For Kitson it is exciting and challenging work.

"I am not exclusively staying in the realms of ecological science. I am using sociology as well as oral history to get an understanding of traditional ways. In a way I am also delving into my own whakapapa -- so it's a journey for myself."

The journey began with a developing interest in science while at high school. Plans for medical school gave way to an interest in zoology. A trip to help set up a university hut on Putauhinu Island sparked an interest in studying titi or muttonbirds. While there Kitson discovered a family connection through her father's cousins, her grandfather and great uncles. Kitsons had been involved in titi harvesting and had quite a reputation for their knowledge.

"The ancestral connections on the island were amazing -- and I felt this was work that needed to be done."

The work involves monitoring the duration and extent of the harvest, how many birds are taken, and whether the use of more modern technology is increasing the numbers taken. The research also relates the speed of the harvest to the burrow density and chick occupancy. Kitson is also recording harvest methodologies, as well as interviewing the birders to find out about their traditional environmental knowledge and concepts of kaitiakitanga.

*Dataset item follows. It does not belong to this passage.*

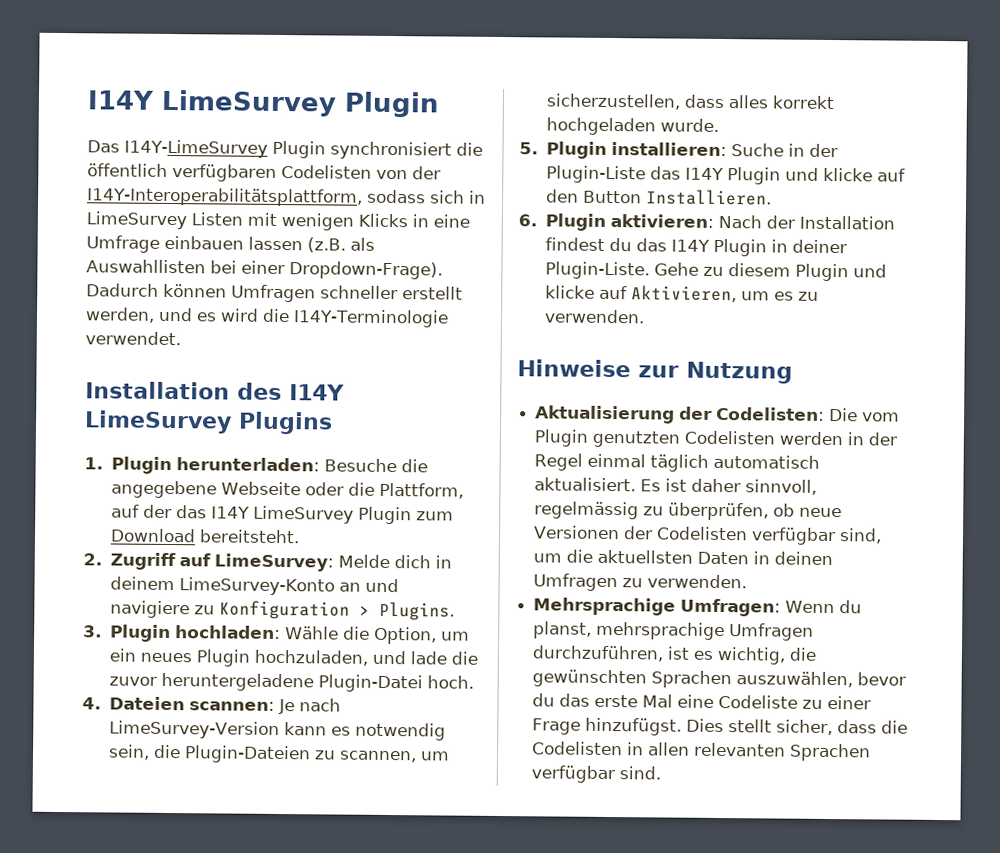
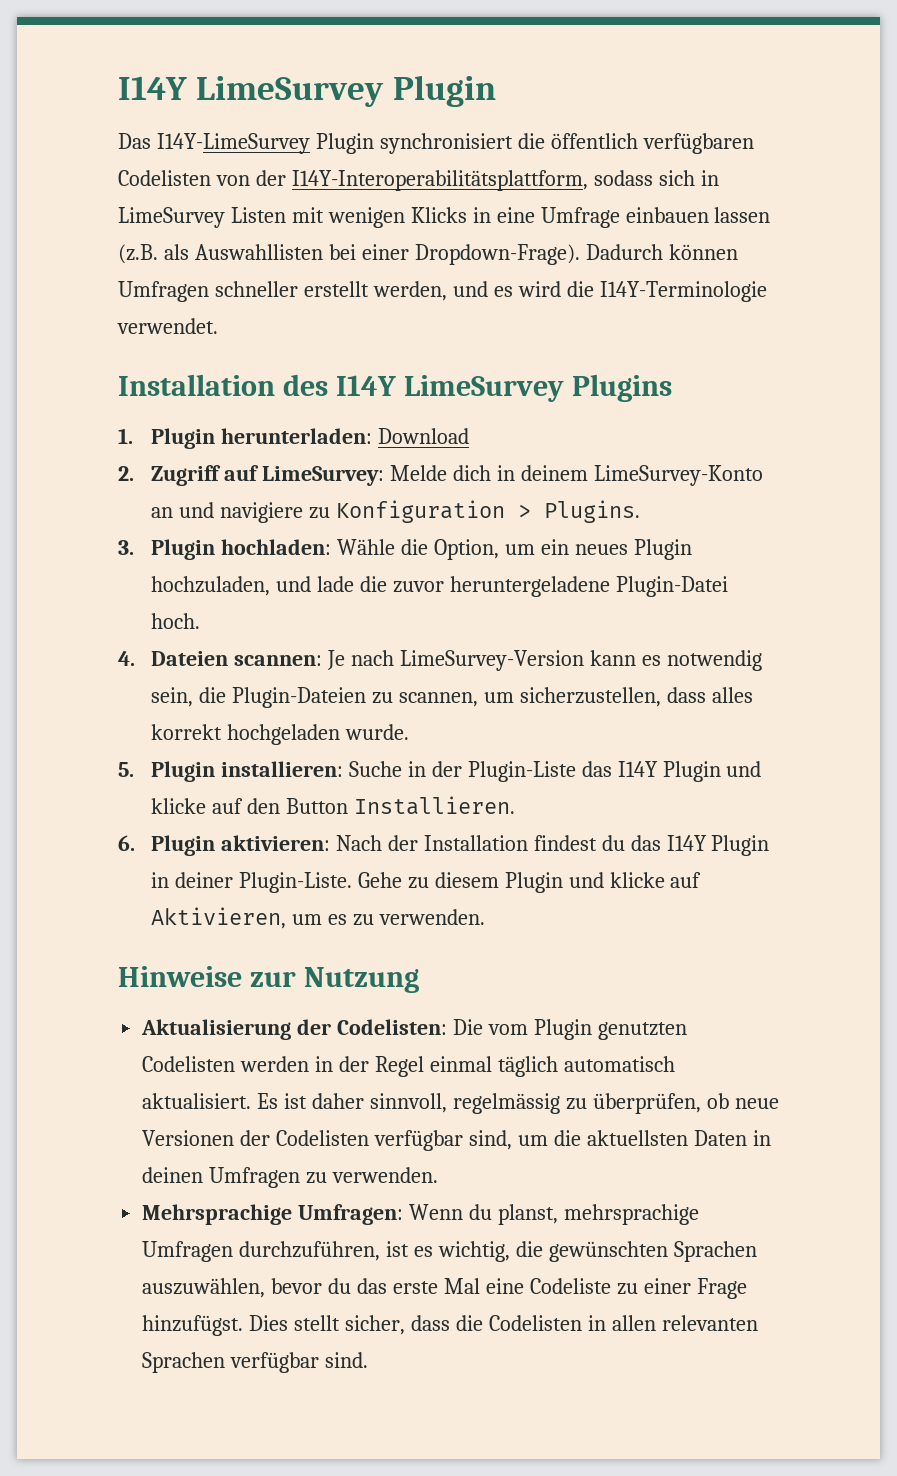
- 1. Plugin herunterladen: Besuche die angegebene Webseite oder die Plattform, auf der das I14Y LimeSurvey Plugin zum Download bereitsteht.
+ 1. Plugin herunterladen: Download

"This will lay the foundation for evaluation of differences and congruences between a traditional Maori-styled conservation approach, and ecological science and resource management practices."

There is also the opportunity to test traditional theories, for example, whether certain phases of the moon or particular weather patterns are better or worse for harvesting. The research is being done at the invitation of the Rakiura titi committee which co-manages the research programme.

"They realise it is important to monitor numbers so the resource survives and their mokopuna can enjoy it as well."

Kitson points out that Maori have accumulated 800 years of environmental knowledge and, despite hundreds of years of titi harvest, the population remains strong.

Since pre-European times Maori have been travelling south for the titi harvest from places as far away as Kaikoura, she says. It still happens today, with Rakiura Maori from all around New Zealand heading south for the harvest.

"It is obviously an important resource for them to travel that far," says Kitson. "Today there is still a lot of mana attached to the islands and they are still an important part of Kai Tahu culture."

Other factors, such as food failure and fishing, can affect titi numbers.

"The population is getting hammered in gill nets and long lines."

Overall, however, Kitson believes the harvest can be managed sustainably.

"That will be hotly debated," she says. "Some groups are against the idea of harvesting, but I would like my work to help them see a broader view."

Kitson points to overseas experience, particularly in the US and Canada, where native people are able to be involved in co-management and harvest of various species such as whales, walrus, seals, caribou, geese, deer and some plants.

She argues that to be able to understand traditional environmental knowledge, science needs to relax its empirical approach.

"Science always needs everything to be counted or noted," she says. "Science is quantitative, whereas traditional environmental knowledge is qualitative.

"They are two different philosophies. It would be nice to test traditional environmental knowledge with environmental science and say they will be able to be used together in resource management."

Mark Wright is a freelance journalist based in Dunedin.